O serviço de moto táxi não era o mais apropriado para uma garota de dezoito anos, mas fora a única coisa que conseguira. Desde que perdera o pai e a mãe em um acidente de trânsito. Rebeca precisou assumir as funções de pai e mãe de seus irmãos caçulas, os gêmeos Paulo e Saulo, de apenas sete anos.
O pai só lhe deixou dívidas. As únicas coisas que ficaram foram a casa onde moravam, que apesar de pequena, era bem confortável, e uma moto, CG de 150 cilindradas. O automóvel da família fora totalmente destruído. Deu perda total. Até que apareceram uns tios com propostas de levá-la para morar em outra cidade. Os gêmeos ficariam um com a velha avó e outro com uma tia.
- Vamos, minha filha, vai ser bom para você espairecer. Sua prima tem tua idade, vocês vão ser amigas.

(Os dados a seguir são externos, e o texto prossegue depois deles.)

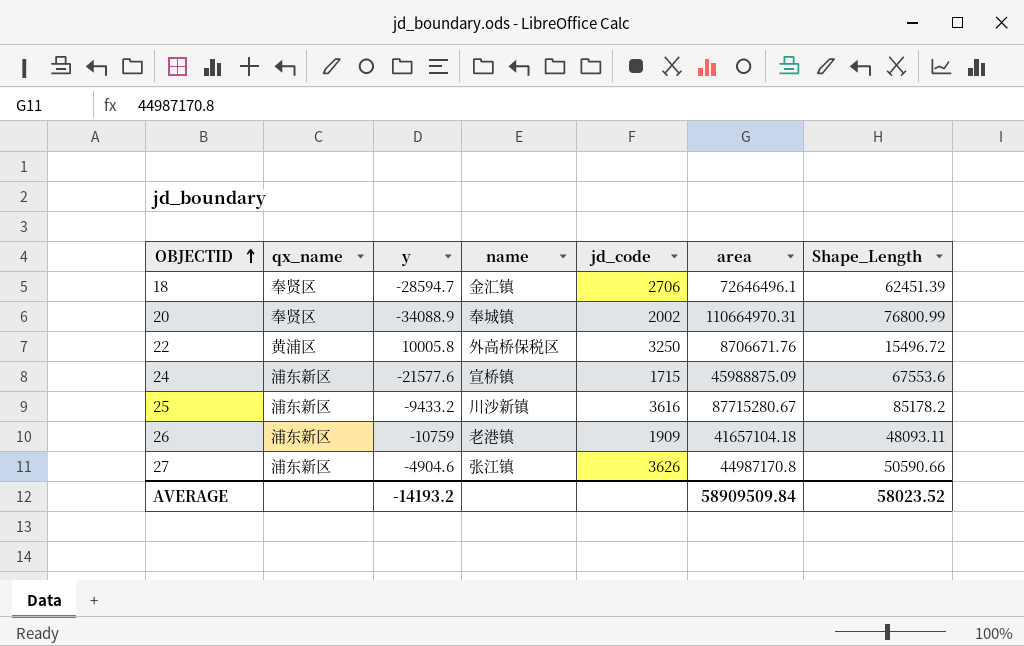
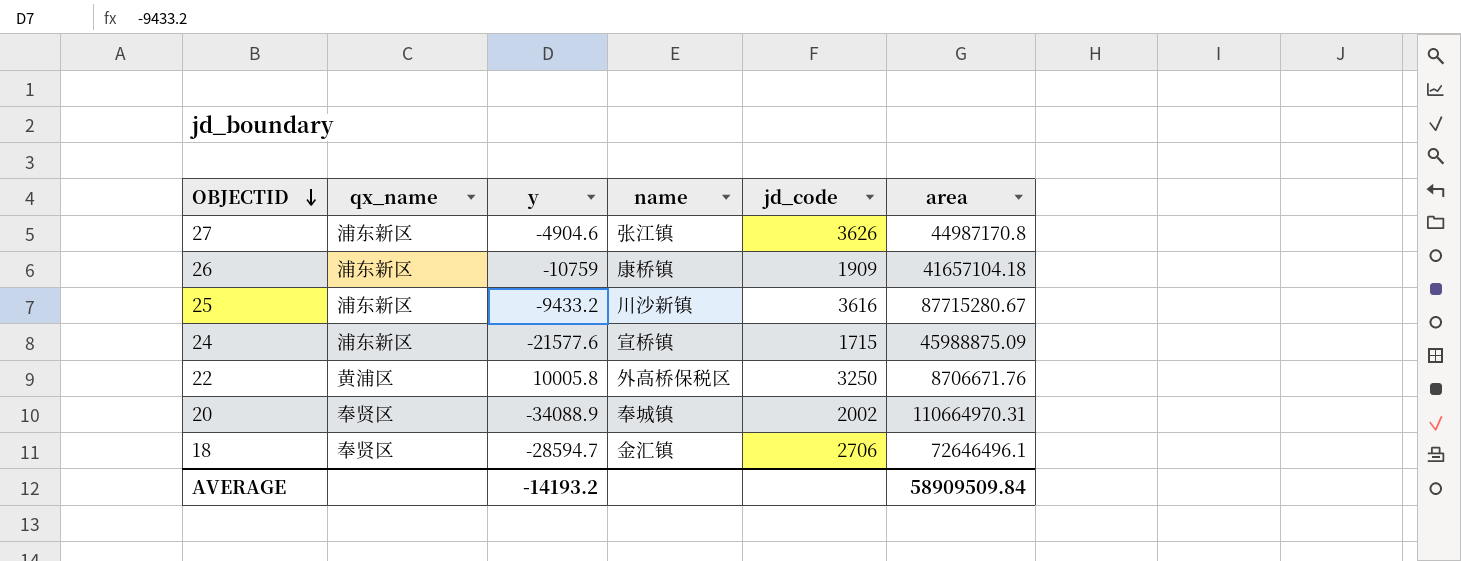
row order: OBJECTID ascending -> OBJECTID descending
column Shape_Length | position: 7 -> none
26 | name: 老港镇 -> 康桥镇

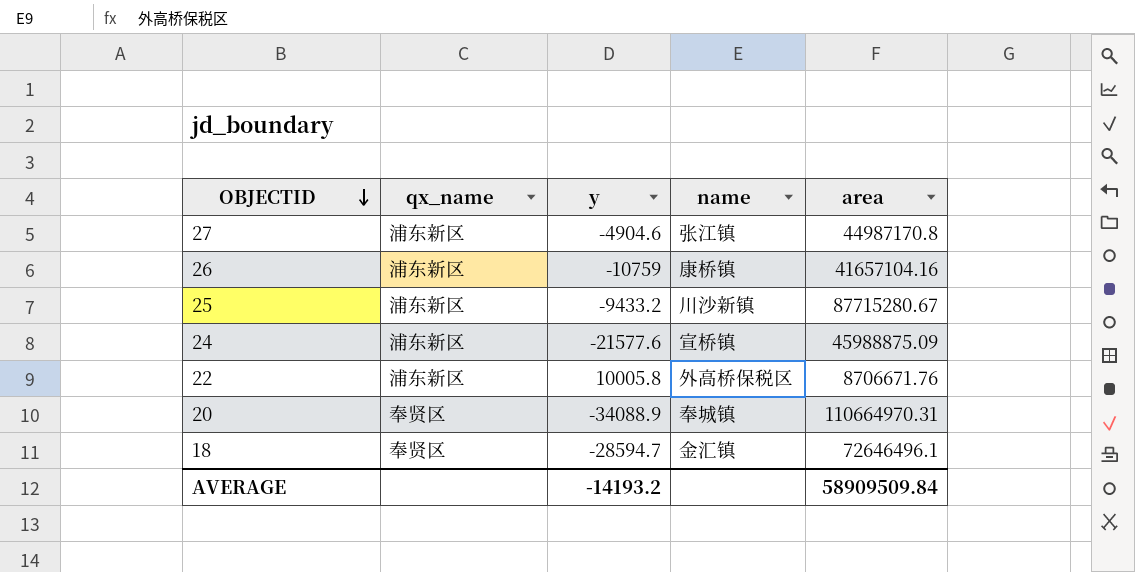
column jd_code | position: 5 -> none
26 | area: 41657104.18 -> 41657104.16
22 | qx_name: 黄浦区 -> 浦东新区

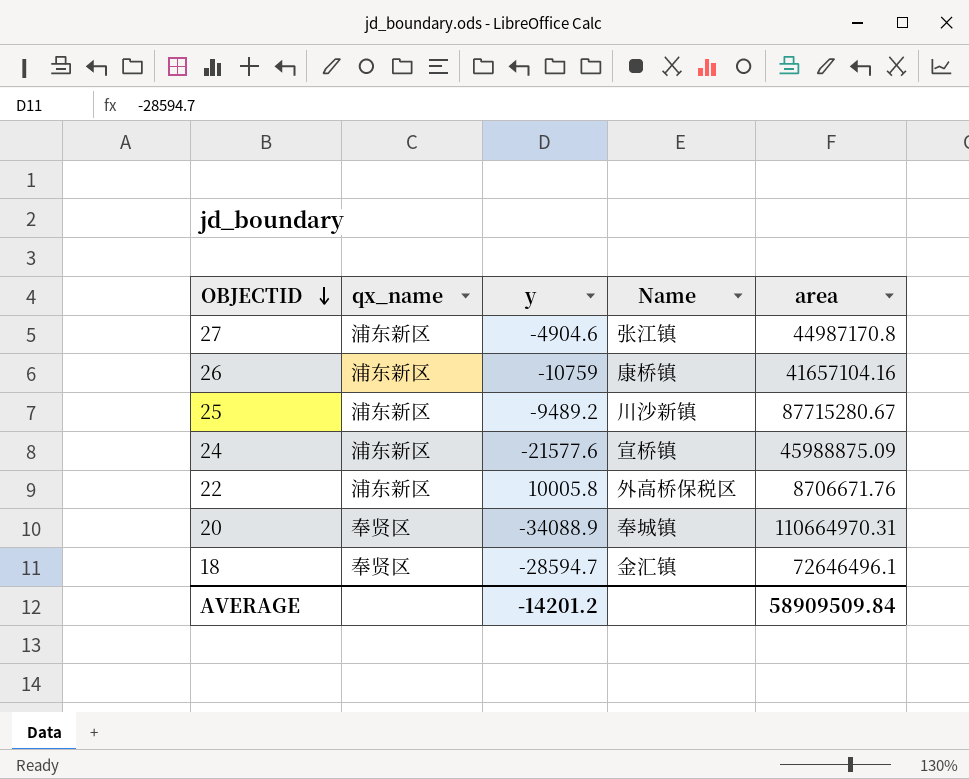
column name: name -> Name
25 | y: -9433.2 -> -9489.2
AVERAGE | y: -14193.2 -> -14201.2

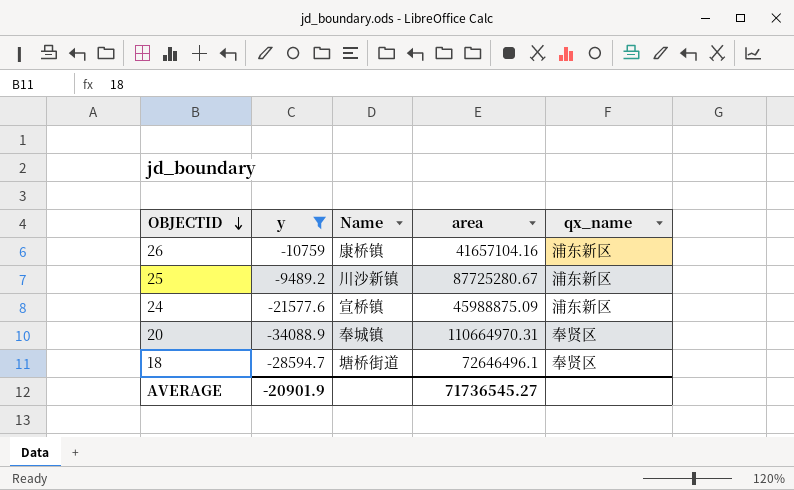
filter: none -> y <= -9489.2
column qx_name | position: 2 -> 5
25 | area: 87715280.67 -> 87725280.67
18 | Name: 金汇镇 -> 塘桥街道
AVERAGE | y: -14201.2 -> -20901.9
AVERAGE | area: 58909509.84 -> 71736545.27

Rebeca avaliou bem a situação. Não conhecia direito o tio, nem confiava em seus olhares atravessados e demorados em direção dela. A prima da qual ele falava parecia uma esnobe. Estava no grupo da família, mas nunca escrevera uma única palavra. Nem mesmo quando todos os primos espalhados por vários estados lhe fizeram elogios. Além disso, não lhe agradava a ideia de ver seus irmãos separados. Seria outro sofrimento para eles. Por isso, enquanto os tios decidiam por seu destino e pelo valor do imóvel e da moto, já quase fechando negócio entre si, ela anunciou sua decisão:
- Nem eu, nem meus irmãos sairemos daqui. Ninguém vai nos tirar da nossa casa. Eu cuidarei deles.
A velha avó, talvez a mais bem intencionada da história, quase teve um infarto.

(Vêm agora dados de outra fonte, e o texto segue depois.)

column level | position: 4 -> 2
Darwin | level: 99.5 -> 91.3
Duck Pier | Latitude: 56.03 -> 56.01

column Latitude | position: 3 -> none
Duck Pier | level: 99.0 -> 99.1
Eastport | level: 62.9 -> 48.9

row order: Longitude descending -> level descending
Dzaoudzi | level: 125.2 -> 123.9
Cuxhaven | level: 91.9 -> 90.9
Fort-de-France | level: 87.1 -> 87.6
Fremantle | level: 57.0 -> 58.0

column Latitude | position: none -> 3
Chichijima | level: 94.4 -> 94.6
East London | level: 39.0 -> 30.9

- Minha filha, isso é loucura! Onde é que já se viu! Uma moça morar sozinha com dois irmãos pequenos! Como é que vocês vão sobreviver?
Rebeca sentou-se ao lado da velha e pôs-se a acalmá-la. Disse que ficaria tudo bem. Ia dar um jeito. Arrumar um emprego. Não precisava se preocupar. A velha se propôs a morar com ela. Ao que Rebeca agradeceu, pois isso significaria a presença de uma das tias com a qual nunca se dera bem. A mulher vivia enfurnada numa igreja achando o demônio em tudo e em todos.
- Não vovô, eu agradeço; mas realmente não precisa.
Os tios ainda insistiram em vão. Até que saíram aborrecidos.
- Igualzinho a mãe! Oh raça ruim que nosso irmão arranjou para formar uma família. Vai ver, essa ai, nem filha dele é. Minha parte eu fiz, quis ajudar, não aceitou, paciência! Saiu ponderando o tio que intentava levá-la para as bandas de Xinguara.
Depois de dois meses da morte dos pais, sem conseguir um emprego, o jeito foi pegar a moto e rondar pelas ruas da cidade quando os meninos estavam na escola, em busca de uma corrida. Negociou a vaga com um amigo do falecido pai que se desfazia do ponto para ir morar em outra cidade onde arranjara um emprego na sua profissão de mecânico. As pessoas estranharam num primeiro momento. Não era comum aquilo. Alguns não confiavam em ver uma garota magrela e alta pilotando uma moto táxi. Por isso encontrou muita resistência.
Ela precisou trancar a faculdade até as coisas se ajeitarem. Distribuiu contato pelo campus. Fez propaganda de seus serviços e aos poucos ia ganhando uma clientela entre os alunos que ligavam com horários certos. Além desses, havia duas crianças que levava e buscava na escola. Tudo acertado por um valor fixo por mês. O final do ano chegava e o pouco dinheiro que ganhava nas corridas, mal dava para pagar as despesas da casa. Aquele seria o primeiro final de ano que passariam sem seus pais. O único conforto que ela tinha era em saber que aquela situação estava sendo melhor do que ter abandonado seus irmãos e terem ido um para cada canto.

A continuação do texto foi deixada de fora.